Those of us who enjoy forestry and baseball get a kick out of watching professional ballplayers stride to bat holding little pieces of the northern forest in their hands, though if you’re not a wood geek, you may not know that major league baseball has been embroiled in a bat controversy for the past two decades – a controversy that pits two of our beloved northern hardwood species against each other.
In one corner is white ash, the traditional wood of choice for making baseball bats. Ash works well because it grows fast, is sufficiently dense, and has straight grain. It became the industry standard and prompted poetry not just from baseball types, but tree types as well.
Here’s Donald Peattie in A Natural History of North America Trees:
“Every American boy knows a great deal about white ash wood.

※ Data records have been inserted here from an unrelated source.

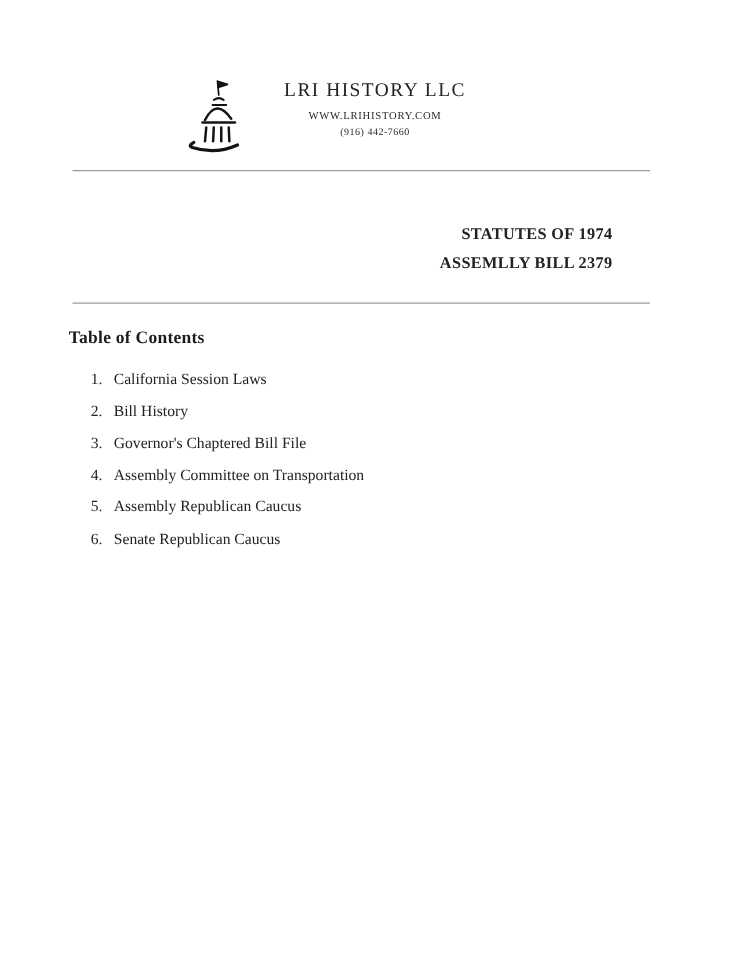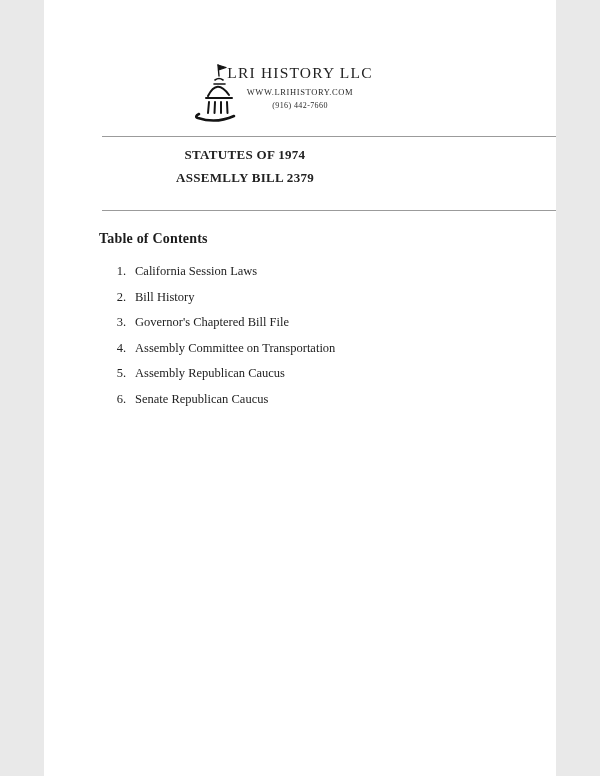--- a/index.html
+++ b/index.html
@@ -1,21 +1,21 @@
 <!DOCTYPE html>
 <html><head>
 <meta charset="utf-8">
 <style>
   * { margin: 0; padding: 0; box-sizing: border-box; }
   html, body { background: #e9e9e9; }
   body { font-family: "Liberation Serif", "DejaVu Serif", serif; }
 
   .page {
     position: relative;
-    width: 512px;
+    width: 600px;
     height: 776px;
     margin: 0 auto;
     background: #ffffff;
     color: #1f1f1f;
     overflow: hidden;
   }
 
   
   .letterhead {
     position: relative;
@@ -52,23 +52,23 @@
     border: none;
     border-top: 1px solid #9b9b9b;
     margin-left: 58px;
     width: 462px;
   }
   .rule-top { margin-top: 26px; }
   .rule-mid { margin-top: 21px; }
 
   
   .doc-header {
-    margin-top: 6px;
+    margin-top: 38px;
     padding-right: 110px;
-    text-align: center;
+    text-align: right;
     font-weight: bold;
     font-size: 13px;
     color: #222;
   }
   .doc-header .hline {
     line-height: 23px;
     white-space: pre-wrap;
     letter-spacing: 0.3px;
   }
 

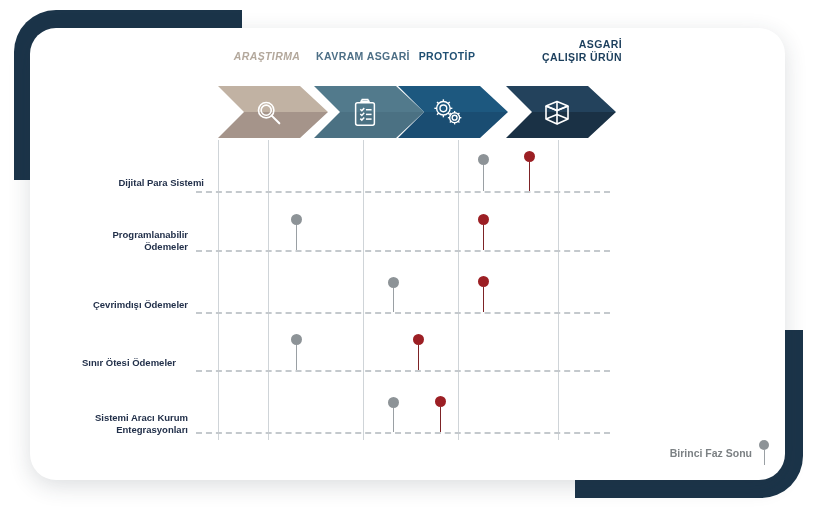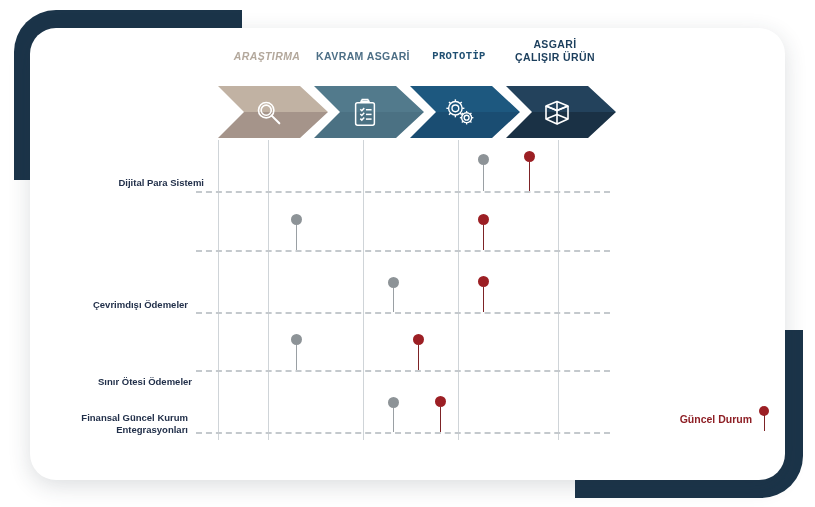--- a/index.html
+++ b/index.html
@@ -232,21 +232,21 @@
           <path d="M9 12 l1.6 1.6 l2.6 -2.8"></path>
             <line x1="15" y1="12.5" x2="21" y2="12.5"></line>
           <path d="M9 17 l1.6 1.6 l2.6 -2.8"></path>
             <line x1="15" y1="17.5" x2="21" y2="17.5"></line>
           <path d="M9 22 l1.6 1.6 l2.6 -2.8"></path>
             <line x1="15" y1="22.5" x2="21" y2="22.5"></line>
         </svg>
       </div>
     </div>
 
-    <div class="phase" style="left:192px;font-family:Liberation Mono, monospace;">
+    <div class="phase" style="left:180px;">
       <div class="phase-label" style="color:#1f4f72;">PROTOTİP</div>
       <div class="phase-arrow">
         <div class="top" style="background:#1d587f;"></div>
         <div class="bot" style="background:#1a4d72;"></div>
       </div>
       <div class="phase-icon">
         <svg width="34" height="30" viewBox="0 0 36 32" fill="none" stroke="#ffffff" stroke-width="1.5">
           <g transform="translate(12,11)">
             <circle r="3.6"></circle>
             <circle r="7.2"></circle>
@@ -273,44 +273,46 @@
                 <line x1="3.7" y1="3.7" x2="5.1" y2="5.1"></line>
               <line x1="3.7" y1="-3.7" x2="5.1" y2="-5.1"></line>
                 <line x1="-3.7" y1="3.7" x2="-5.1" y2="5.1"></line>
             </g>
           </g>
         </svg>
       </div>
     </div>
 
     <div class="phase" style="left:288px;">
-      <div class="phase-label" style="color:#1b3e5c; top:-12px;">ASGARİ
+      <div class="phase-label" style="color:#1b3e5c; top:-12px;text-align:right;">ASGARİ
 ÇALIŞIR ÜRÜN</div>
       <div class="phase-arrow">
         <div class="top" style="background:#23425c;"></div>
         <div class="bot" style="background:#1a3145;"></div>
       </div>
       <div class="phase-icon">
         <svg width="34" height="32" viewBox="0 0 34 32" fill="none" stroke="#ffffff" stroke-width="1.6" stroke-linejoin="round">
           <path d="M17 13.5 L6 9 L17 4.5 L28 9 Z"></path>
           <path d="M6 9 L6 22 L17 27 L17 13.5"></path>
           <path d="M28 9 L28 22 L17 27"></path>
           <path d="M6 9 L17 13.5 L28 9"></path>
           <path d="M6 22 L17 17.5 L28 22"></path>
           <path d="M17 4.5 L17 13.5"></path>
         </svg>
       </div>
     </div>
 
   </div>
 
   <div class="row-label" style="left:56px; top:177px; width:148px;">Dijital Para Sistemi</div>
+  <div class="row-label" style="left:40px; top:229px; width:148px;">Programlanabilir
+Ödemeler</div>
   <div class="row-label" style="left:40px; top:299px; width:148px;">Çevrimdışı Ödemeler</div>
-  <div class="row-label" style="left:44px; top:357px; width:148px;margin-top:19px;">Sınır Ötesi Ödemeler</div>
-  <div class="row-label" style="left:40px; top:412px; width:148px;">Finansal Güncel Kurum
+  <div class="row-label" style="left:28px; top:357px; width:148px;">Sınır Ötesi Ödemeler</div>
+  <div class="row-label" style="left:40px; top:412px; width:148px;">Sistemi Aracı Kurum
 Entegrasyonları</div>
 
   <div id="plot">
 
     <div class="vline" style="left:0px;"></div>
     <div class="vline" style="left:50px;"></div>
     <div class="vline" style="left:145px;"></div>
     <div class="vline" style="left:240px;"></div>
     <div class="vline" style="left:340px;"></div>
 
@@ -361,22 +363,22 @@
       <div class="head" style="top:-35px;"></div>
     </div>
     <div class="marker m-current" style="left:222px; top:292px;">
       <div class="stem" style="height:25px; top:-25px;"></div>
       <div class="head" style="top:-36px;"></div>
     </div>
 
   </div>
 
   <div id="legend">
-    <div class="legend-row" style="top:8px;">
-      <span class="legend-text" style="color:#8e1f25;">Güncel Durum</span>
+    <div class="legend-row" style="top:42px;">
+      <span class="legend-text" style="color:#7c8184;">Birinci Faz Sonu</span>
       <span class="legend-pin">
-        <span class="lp-head" style="background:#9c1f24;"></span>
-        <span class="lp-stem" style="background:#7d2326;"></span>
+        <span class="lp-head" style="background:#8d9397;"></span>
+        <span class="lp-stem" style="background:#9aa0a4;"></span>
       </span>
     </div>
   </div>
 
 </div>
 
 </body></html>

He knows the color of its yellowish sapwood and the pale brown grain of the annual growth layers in it. He knows the weight of white ash not in terms of pounds per cubic foot, but by the more immediate and unforgettable sensation of having lifted and swung a piece of it, of standard size. He even knows its precise resonance and pitch, the ringing tock of it when struck.”
In the other corner is hard maple, a species that came to prominence when Barry Bonds hit 73 home runs with a maple bat in 2001. Today, 20 bat makers sell maple bats to the big leagues (one uses the slogan: “Our maple kicks ash”), and about 50 percent of players use them.
Unfortunately, it’s not just the maple bat’s popularity that is exploding; the bats themselves are, too. Maple splinters in a way that’s much more dangerous than ash; you may have seen this on your woodlot, where the hinge on a hard maple tree will often break cleanly while ash, being more fibrous, will tear. In 2008, 2,800 bats broke in major league baseball games between July and September, and some players, coaches, and fans suffered horrible injuries from flying maple bat shards.
Faced with a major PR problem (sportswriter Jeff Passan began a piece in 2008 with the line: “Someone’s going to die at a baseball stadium soon.”), major league baseball enlisted the help of scientists from Harvard, the University of Massachusetts, and the US Forest Service’s Forest Products Laboratory in Madison, Wisconsin, to try to figure out why maple bats were breaking so explosively.
The scientists subsequently analyzed 2,232 broken bats and confirmed that the majority of broken bats had wood fiber angles that were off true – sometimes by as much as 14 degrees. At 10 degrees off true, wood loses up to 60 percent of its strength. Why the bad angles? Because of tree physiology, and because of the way the wood blanks are cut from the tree.
Ash is what wood technologists call a ring porous species – a nod to the fact that it develops very distinctive annual growth rings that feature clearly defined earlywood cells and latewood cells. Maple, on the other hand, is a diffuse porous species, with smaller pores that are more evenly distributed. As a result, ash bats tend to flake along the growth rings, while maple bats shatter.
To make matters more tricky, modern manufacturing methods saw each bat billet – in the old days billets were split. So instead of the wood cleaving naturally, it’s being sawn in a way that produces nearly invisible twisted fiber angles on the face-grain.
In light of these findings, stricter regulations went into effect requiring all bats to have a fiber angle of 3 degrees or less. Today, if you look closely at your favorite big leaguer’s maple bats, you’ll see an ink spot on the handle. The idea here is that the ink bleed makes the wood fiber angles easier to pick up, and equipment managers can use a slope-of-grain gauge to measure how true the bat is.
And, in a discovery that will surprise those who grew up learning that you should always hit on the edge grain of a bat (often analogized as “hitting on the edge of a deck of cards”), some researchers now say that wood can absorb impact better on its face grain. Players are still told to hit on the edge grain with ash bats, because the big porous growth rings can separate when the face grain contacts the ball. But with maple bats, players are advised by major league baseball to hit on the face side.
As a result of the regulations, bat breakage has decreased in the past few seasons, but a maple bat is still more likely to break than an ash bat and much more likely to shatter. In the minor leagues, low-density maple bats have been banned, but in the majors, ballplayers are still free to use them. As the emerald ash borer continues its ash-destroying march eastward, the question of maple versus ash will only get more complicated.